Nuclear power is an established and reliable way to generate electricity. In normal operating conditions, 75% of UK nuclear capacity can be assumed available to meet peak demand.
Eight of the nine existing UK nuclear power stations are scheduled to close by 2028. Some may continue to operate for longer than currently scheduled, if EDF Energy and the Office for Nuclear Regulation (ONR) is satisfied this is safe, but eventually they will need to be replaced.
No nuclear power station generates electricity all of the time. There are periods when it will operate at reduced levels or will be shut down for refuelling and maintenance. Most shutdowns are planned, and because of this can happen when demand is expected to be lower.
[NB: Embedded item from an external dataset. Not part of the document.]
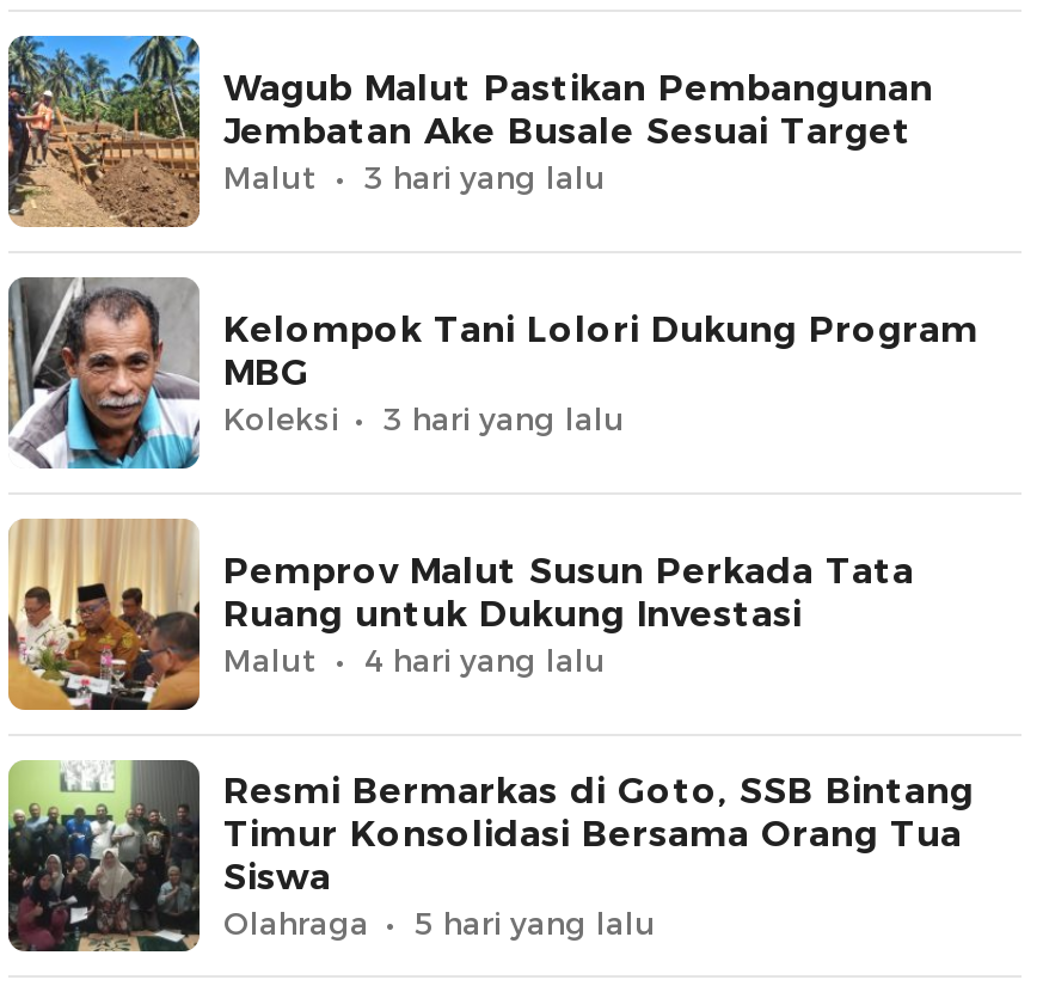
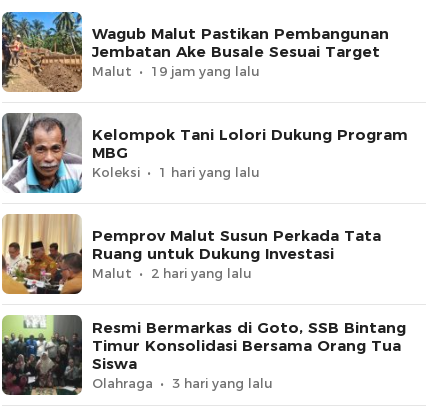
[364,157,606,196] 3 hari yang lalu -> [151,63,260,79] 19 jam yang lalu
[384,399,625,437] 3 hari yang lalu -> [159,164,260,180] 1 hari yang lalu
[364,640,606,678] 4 hari yang lalu -> [151,265,252,281] 2 hari yang lalu
[415,903,656,941] 5 hari yang lalu -> [172,375,273,391] 3 hari yang lalu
Some reactors continue to operate at 20–40% of capacity while being refuelled, which typically takes three to four days, about every six weeks.
Unplanned shutdowns occur when the power station is forced to shut down either by its control system (automatic shutdown) or by the plant operator (manual shutdown) due to a suspected fault. A precautionary approach is used for the shutdown systems and operating regimes of all nuclear power stations.
Nuclear power stations are designed to deliver a reliable level of electricity for long periods of time. The new plants proposed for the UK are expected to generate electricity as much as 90% of the time during normal operation.
In 1990, only a quarter of the world's nuclear plants had load factors of over 75% – that is, they generated more than 75% of their theoretical maximum electrical output. Today, almost two thirds of nuclear plants have load factors of over 75%, and a quarter have load factors higher than 90%.
The proposed new generation of nuclear power stations in the UK aims to set a new standard, with shorter outage periods and reduced fuel consumption per kilowatt-hour (kWh) of electricity generated. This means they will use less fuel and will need to refuel less often.